[Opening DATASET RECORDS section]
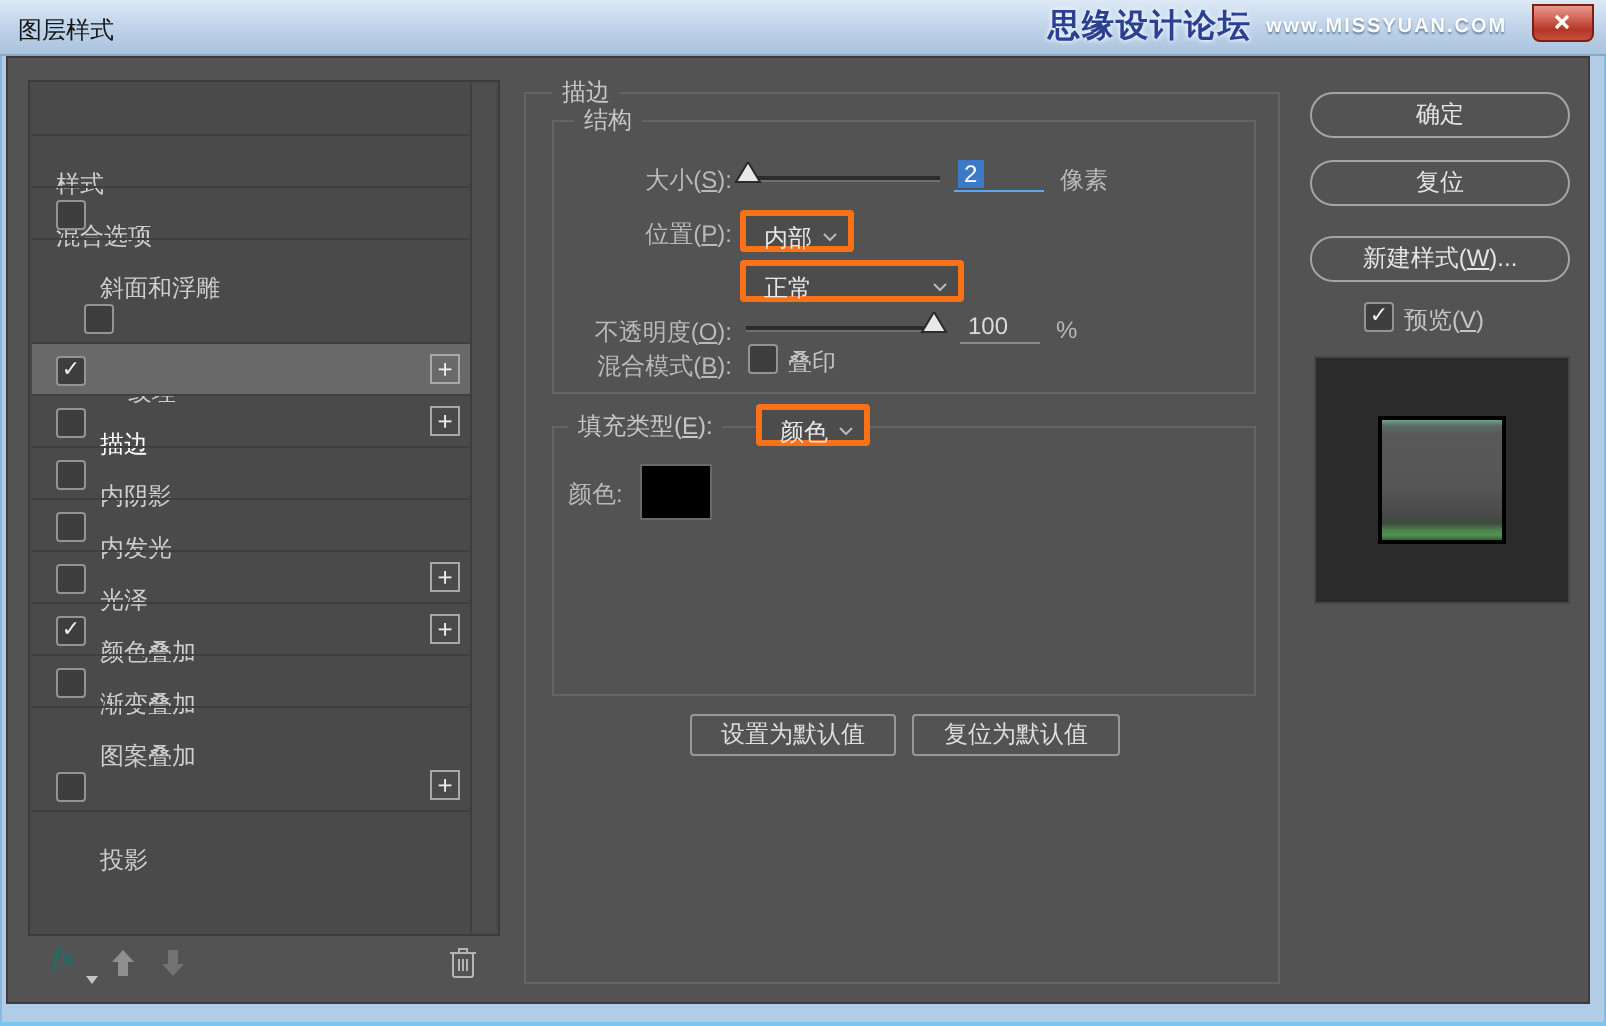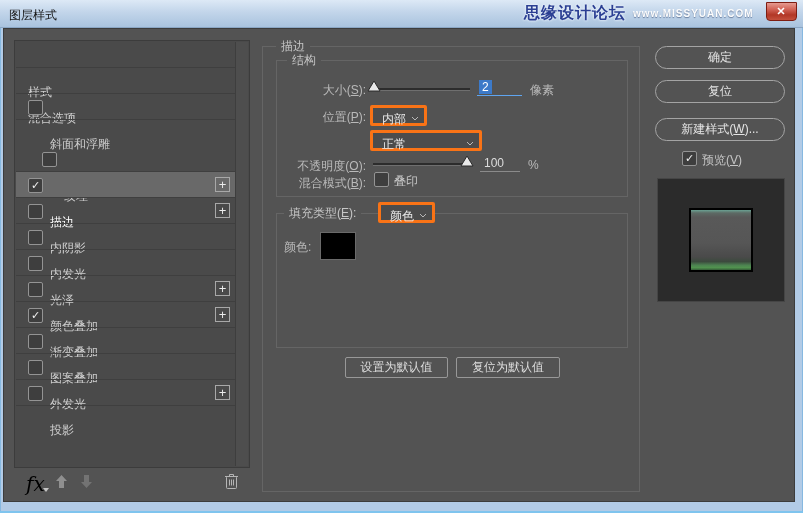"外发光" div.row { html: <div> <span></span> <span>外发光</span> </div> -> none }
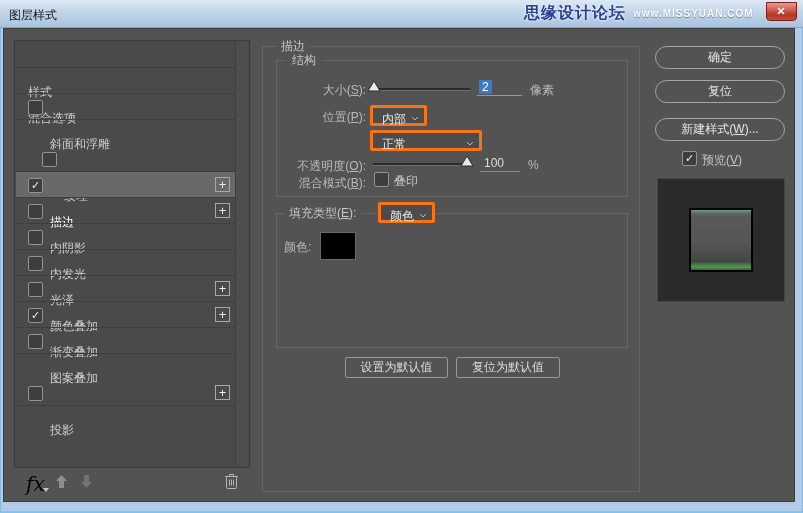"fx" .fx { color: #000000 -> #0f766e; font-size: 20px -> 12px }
[Closing DATASET RECORDS section]
[Opening DATASET RECORDS section]
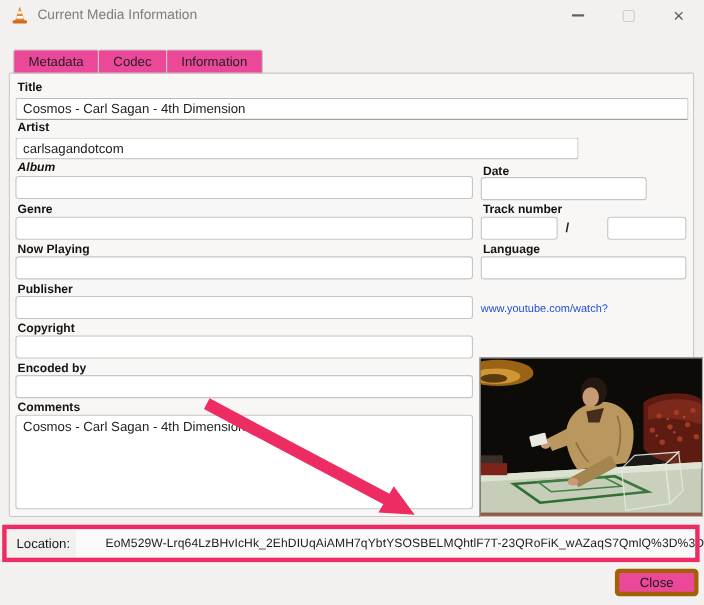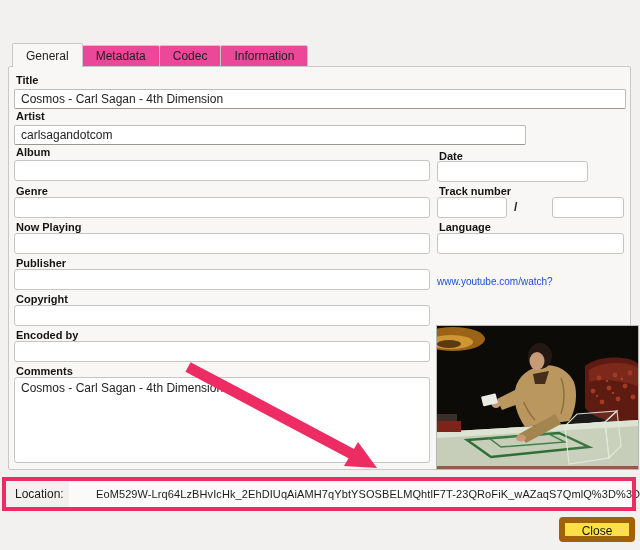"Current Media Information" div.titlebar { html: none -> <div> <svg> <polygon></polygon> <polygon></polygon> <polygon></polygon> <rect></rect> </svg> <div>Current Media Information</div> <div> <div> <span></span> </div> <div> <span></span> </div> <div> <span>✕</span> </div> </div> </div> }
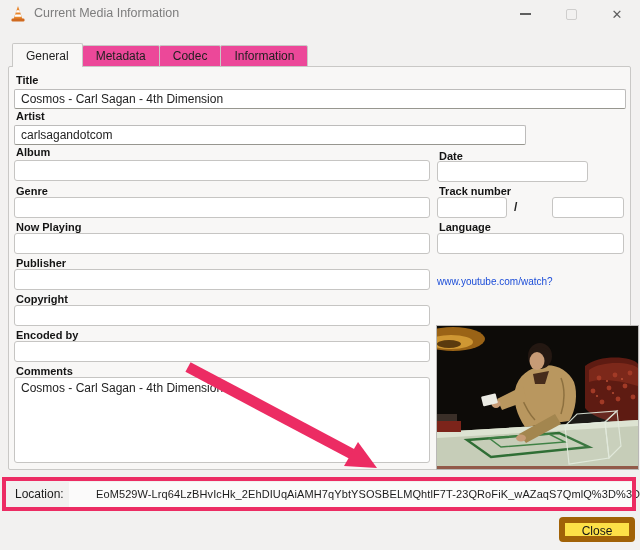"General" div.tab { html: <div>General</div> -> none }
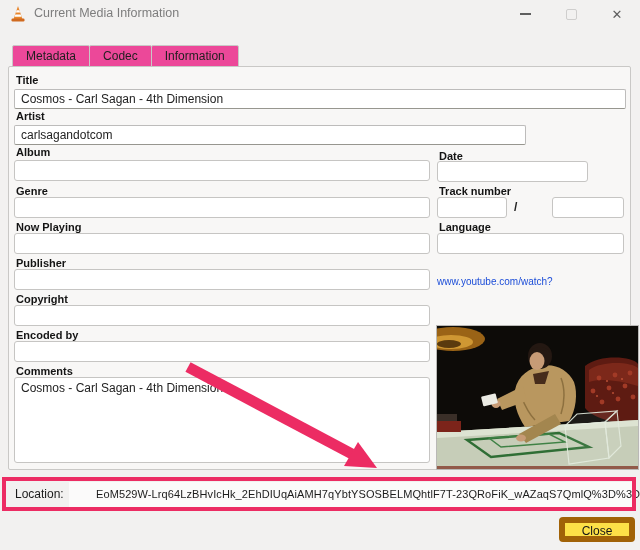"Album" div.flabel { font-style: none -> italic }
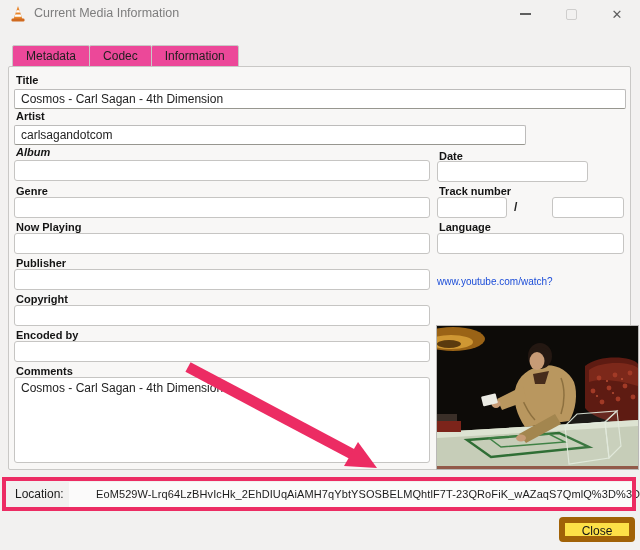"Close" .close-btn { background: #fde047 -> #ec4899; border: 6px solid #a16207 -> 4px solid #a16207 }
[Closing DATASET RECORDS section]
[Opening DATASET RECORDS section]
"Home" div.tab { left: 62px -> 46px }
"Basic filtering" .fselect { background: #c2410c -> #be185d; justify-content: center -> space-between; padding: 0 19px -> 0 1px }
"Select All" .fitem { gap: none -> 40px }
[Closing DATASET RECORDS section]
• _WHAT TO DO_: In the material above, which lines fall between the one holding "html: <div> <span></span>" and the one holding "color: #000000 ->", inclusive? Print exactly those, with the pictures left out.

• _EXERCISE RESULT_:
"外发光" div.row { html: <div> <span></span> <span>外发光</span> </div> -> none }
"fx" .fx { color: #000000 -> #0f766e; font-size: 20px -> 12px }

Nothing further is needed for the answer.